+++ MATERIAL SHOWN

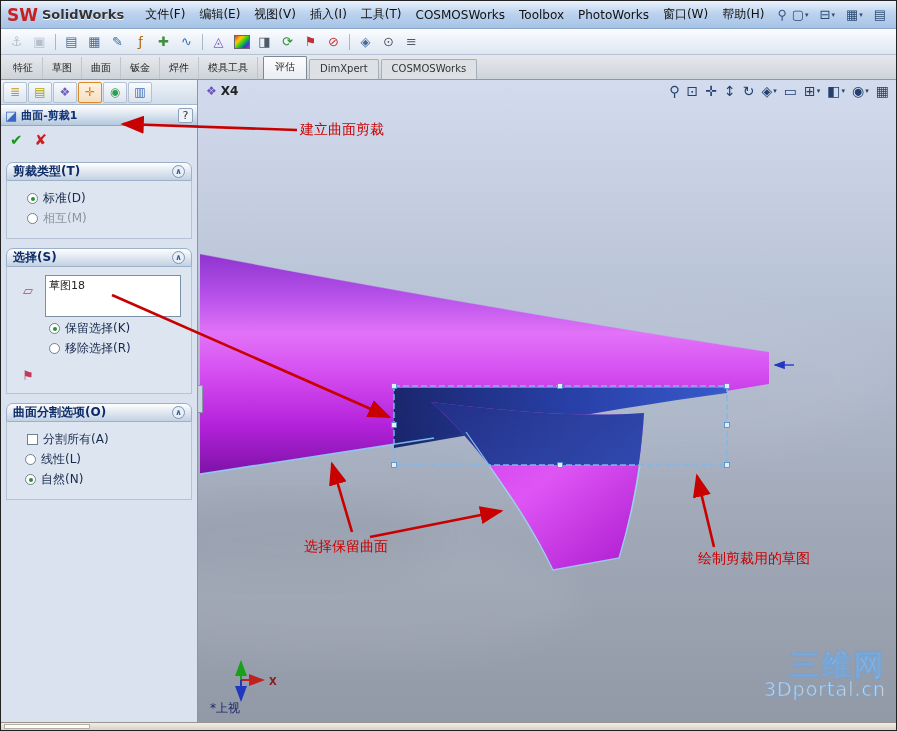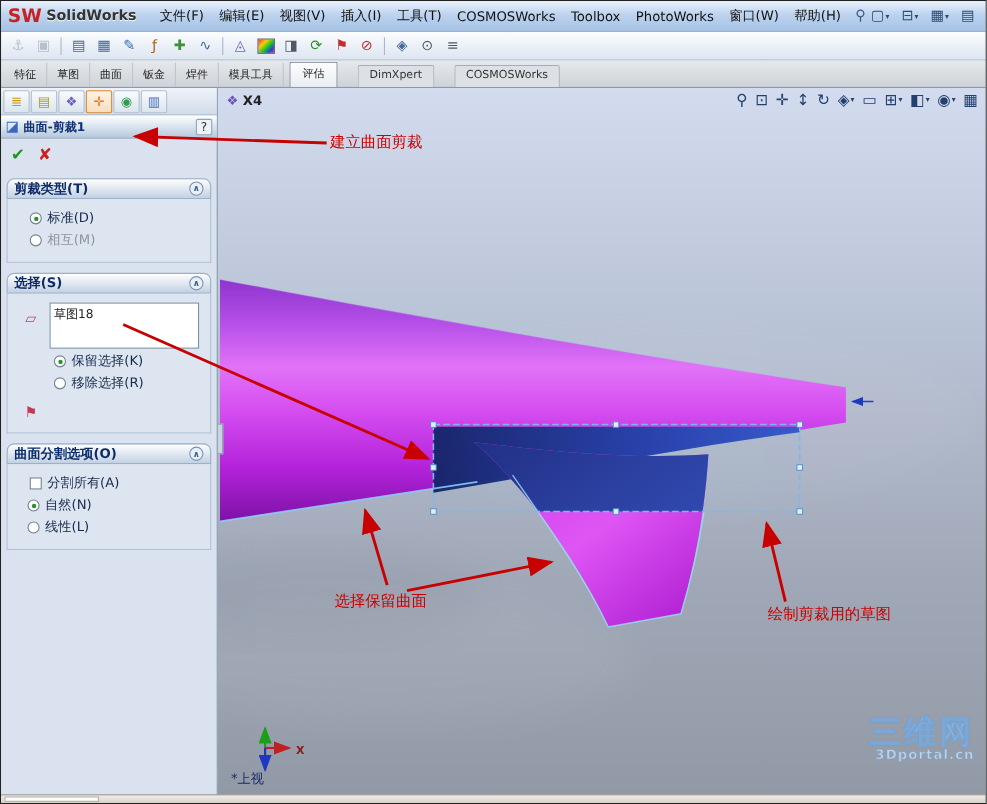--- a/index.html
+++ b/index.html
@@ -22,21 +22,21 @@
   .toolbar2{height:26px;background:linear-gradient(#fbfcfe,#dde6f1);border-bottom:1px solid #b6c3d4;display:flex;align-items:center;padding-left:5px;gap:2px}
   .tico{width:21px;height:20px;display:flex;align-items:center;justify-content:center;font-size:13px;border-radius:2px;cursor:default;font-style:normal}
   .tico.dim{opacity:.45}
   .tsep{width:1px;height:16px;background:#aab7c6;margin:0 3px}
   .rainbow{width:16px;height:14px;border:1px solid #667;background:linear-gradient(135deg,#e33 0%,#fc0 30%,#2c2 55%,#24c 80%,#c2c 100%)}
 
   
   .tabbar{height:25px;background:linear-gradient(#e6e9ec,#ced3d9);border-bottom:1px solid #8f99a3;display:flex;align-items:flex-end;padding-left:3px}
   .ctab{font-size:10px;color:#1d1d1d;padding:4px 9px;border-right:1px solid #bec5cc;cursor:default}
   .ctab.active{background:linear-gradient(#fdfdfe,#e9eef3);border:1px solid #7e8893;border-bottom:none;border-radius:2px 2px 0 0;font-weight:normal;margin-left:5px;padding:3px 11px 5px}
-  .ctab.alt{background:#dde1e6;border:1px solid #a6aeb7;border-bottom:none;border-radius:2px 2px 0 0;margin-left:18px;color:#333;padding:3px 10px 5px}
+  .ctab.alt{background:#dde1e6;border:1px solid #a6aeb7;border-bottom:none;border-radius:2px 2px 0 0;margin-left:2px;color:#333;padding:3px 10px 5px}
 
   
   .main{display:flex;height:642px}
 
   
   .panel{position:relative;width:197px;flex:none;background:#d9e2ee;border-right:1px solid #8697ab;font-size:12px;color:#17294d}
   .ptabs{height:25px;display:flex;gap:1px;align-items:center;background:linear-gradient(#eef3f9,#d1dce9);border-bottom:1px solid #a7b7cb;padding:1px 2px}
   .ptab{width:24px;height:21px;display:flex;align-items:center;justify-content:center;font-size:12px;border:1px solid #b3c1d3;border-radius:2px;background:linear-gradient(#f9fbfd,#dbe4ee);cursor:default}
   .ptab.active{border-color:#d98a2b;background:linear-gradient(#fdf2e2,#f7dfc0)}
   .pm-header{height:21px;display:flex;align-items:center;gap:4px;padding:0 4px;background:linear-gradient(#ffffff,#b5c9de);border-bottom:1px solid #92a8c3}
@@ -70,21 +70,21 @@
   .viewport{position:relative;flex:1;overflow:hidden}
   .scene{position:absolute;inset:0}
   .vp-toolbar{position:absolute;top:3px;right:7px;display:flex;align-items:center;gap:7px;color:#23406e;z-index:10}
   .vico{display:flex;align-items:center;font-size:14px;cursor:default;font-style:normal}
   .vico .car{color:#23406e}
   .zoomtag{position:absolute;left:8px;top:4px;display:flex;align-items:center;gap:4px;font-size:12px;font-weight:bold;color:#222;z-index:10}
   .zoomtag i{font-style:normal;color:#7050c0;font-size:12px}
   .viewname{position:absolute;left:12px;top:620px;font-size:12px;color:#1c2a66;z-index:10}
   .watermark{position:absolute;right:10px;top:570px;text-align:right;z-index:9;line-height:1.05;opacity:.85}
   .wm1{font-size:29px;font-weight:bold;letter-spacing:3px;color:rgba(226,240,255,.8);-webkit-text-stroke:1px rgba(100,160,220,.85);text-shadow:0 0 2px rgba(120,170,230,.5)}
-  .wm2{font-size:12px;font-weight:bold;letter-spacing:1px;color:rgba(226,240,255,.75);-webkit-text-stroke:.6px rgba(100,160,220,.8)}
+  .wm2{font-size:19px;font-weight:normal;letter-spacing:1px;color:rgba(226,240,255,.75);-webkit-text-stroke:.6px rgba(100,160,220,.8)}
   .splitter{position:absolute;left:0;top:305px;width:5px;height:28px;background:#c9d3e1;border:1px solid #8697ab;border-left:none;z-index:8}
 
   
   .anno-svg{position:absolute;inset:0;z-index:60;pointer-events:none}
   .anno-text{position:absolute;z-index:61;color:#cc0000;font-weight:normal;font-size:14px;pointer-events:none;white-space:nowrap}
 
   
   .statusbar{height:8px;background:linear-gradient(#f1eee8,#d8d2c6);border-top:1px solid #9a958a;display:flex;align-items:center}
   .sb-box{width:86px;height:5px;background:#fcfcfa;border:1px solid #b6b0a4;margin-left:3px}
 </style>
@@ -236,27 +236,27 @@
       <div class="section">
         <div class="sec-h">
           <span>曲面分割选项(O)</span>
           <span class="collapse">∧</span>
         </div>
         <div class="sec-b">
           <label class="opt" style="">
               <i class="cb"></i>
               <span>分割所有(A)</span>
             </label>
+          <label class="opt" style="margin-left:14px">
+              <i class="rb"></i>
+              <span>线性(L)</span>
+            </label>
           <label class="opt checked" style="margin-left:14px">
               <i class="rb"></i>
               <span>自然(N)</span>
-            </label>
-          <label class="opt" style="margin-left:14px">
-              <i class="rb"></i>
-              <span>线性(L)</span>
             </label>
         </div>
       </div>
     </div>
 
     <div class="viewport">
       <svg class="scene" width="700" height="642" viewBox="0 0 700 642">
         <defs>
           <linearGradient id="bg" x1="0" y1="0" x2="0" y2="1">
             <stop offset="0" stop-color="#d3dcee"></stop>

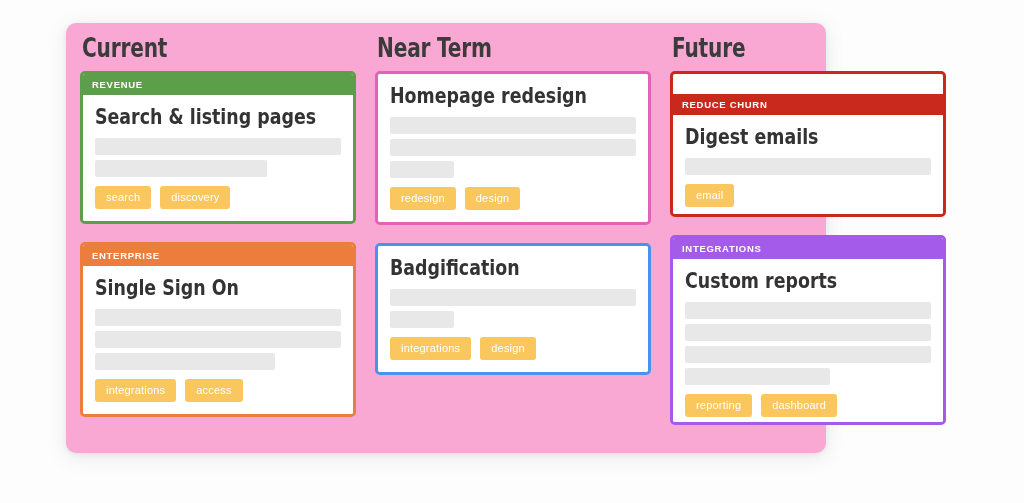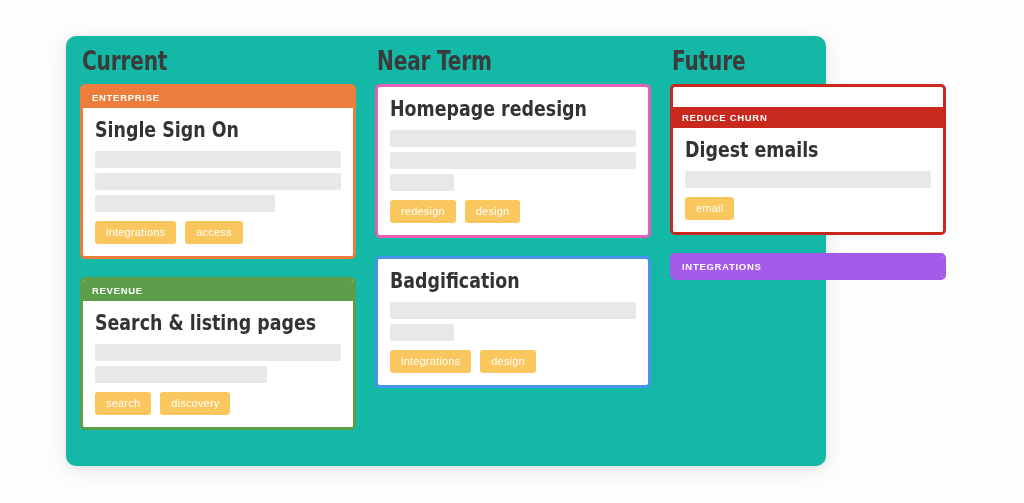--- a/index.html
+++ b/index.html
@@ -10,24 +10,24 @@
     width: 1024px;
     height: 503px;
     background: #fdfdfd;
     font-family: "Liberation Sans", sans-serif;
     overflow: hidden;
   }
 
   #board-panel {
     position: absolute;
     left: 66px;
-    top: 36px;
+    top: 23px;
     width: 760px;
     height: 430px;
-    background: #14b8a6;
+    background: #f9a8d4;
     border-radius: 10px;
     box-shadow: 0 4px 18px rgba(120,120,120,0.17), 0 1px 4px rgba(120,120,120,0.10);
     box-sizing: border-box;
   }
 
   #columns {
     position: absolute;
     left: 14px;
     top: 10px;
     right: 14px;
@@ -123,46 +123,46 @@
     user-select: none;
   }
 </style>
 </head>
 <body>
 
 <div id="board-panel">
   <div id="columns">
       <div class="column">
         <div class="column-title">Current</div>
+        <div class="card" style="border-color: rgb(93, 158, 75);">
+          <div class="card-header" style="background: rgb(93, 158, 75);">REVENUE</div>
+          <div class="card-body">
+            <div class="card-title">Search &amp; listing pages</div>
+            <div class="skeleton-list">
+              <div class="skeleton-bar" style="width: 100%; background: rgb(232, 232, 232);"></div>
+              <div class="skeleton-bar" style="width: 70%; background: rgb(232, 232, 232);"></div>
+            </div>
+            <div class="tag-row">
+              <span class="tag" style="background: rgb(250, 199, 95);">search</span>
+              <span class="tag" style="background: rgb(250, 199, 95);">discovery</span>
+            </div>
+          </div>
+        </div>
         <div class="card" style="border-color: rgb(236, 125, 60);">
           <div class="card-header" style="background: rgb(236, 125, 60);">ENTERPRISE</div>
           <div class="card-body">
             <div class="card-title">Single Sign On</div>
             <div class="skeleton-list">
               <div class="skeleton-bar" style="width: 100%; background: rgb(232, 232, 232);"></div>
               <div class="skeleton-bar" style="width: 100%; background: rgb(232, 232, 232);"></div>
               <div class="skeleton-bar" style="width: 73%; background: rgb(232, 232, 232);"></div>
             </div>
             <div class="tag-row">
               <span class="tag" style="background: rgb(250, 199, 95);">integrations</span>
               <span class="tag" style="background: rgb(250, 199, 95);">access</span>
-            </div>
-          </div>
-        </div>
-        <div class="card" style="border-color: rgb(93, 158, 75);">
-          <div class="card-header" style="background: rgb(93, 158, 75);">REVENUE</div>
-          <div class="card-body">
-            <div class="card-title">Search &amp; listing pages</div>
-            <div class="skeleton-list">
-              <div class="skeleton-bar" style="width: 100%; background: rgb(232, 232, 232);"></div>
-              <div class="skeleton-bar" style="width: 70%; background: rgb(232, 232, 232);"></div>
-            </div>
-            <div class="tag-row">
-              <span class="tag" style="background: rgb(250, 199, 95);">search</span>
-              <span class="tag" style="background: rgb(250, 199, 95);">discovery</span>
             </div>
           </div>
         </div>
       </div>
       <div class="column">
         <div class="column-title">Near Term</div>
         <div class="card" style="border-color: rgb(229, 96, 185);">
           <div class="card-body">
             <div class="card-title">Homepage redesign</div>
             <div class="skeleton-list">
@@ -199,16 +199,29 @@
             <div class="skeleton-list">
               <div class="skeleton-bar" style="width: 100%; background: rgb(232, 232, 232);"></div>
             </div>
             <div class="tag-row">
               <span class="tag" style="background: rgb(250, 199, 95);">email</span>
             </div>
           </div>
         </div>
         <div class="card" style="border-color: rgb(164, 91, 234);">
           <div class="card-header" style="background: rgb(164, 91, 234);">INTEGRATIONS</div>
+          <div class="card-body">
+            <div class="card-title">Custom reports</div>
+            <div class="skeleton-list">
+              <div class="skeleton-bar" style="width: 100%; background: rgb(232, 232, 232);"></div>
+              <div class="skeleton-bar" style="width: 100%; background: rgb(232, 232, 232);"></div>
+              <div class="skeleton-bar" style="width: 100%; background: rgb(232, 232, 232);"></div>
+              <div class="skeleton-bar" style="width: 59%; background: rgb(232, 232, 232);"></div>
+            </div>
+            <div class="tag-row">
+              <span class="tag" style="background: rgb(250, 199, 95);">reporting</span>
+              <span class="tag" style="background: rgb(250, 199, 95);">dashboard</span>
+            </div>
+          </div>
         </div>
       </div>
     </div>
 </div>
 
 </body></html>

++++++

PROMPT: Please go line by line through the records above, copying each one that holds the string "stroke".

ANSWER SPACE:
   .wm1{font-size:29px;font-weight:bold;letter-spacing:3px;color:rgba(226,240,255,.8);-webkit-text-stroke:1px rgba(100,160,220,.85);text-shadow:0 0 2px rgba(120,170,230,.5)}
-  .wm2{font-size:12px;font-weight:bold;letter-spacing:1px;color:rgba(226,240,255,.75);-webkit-text-stroke:.6px rgba(100,160,220,.8)}
+  .wm2{font-size:19px;font-weight:normal;letter-spacing:1px;color:rgba(226,240,255,.75);-webkit-text-stroke:.6px rgba(100,160,220,.8)}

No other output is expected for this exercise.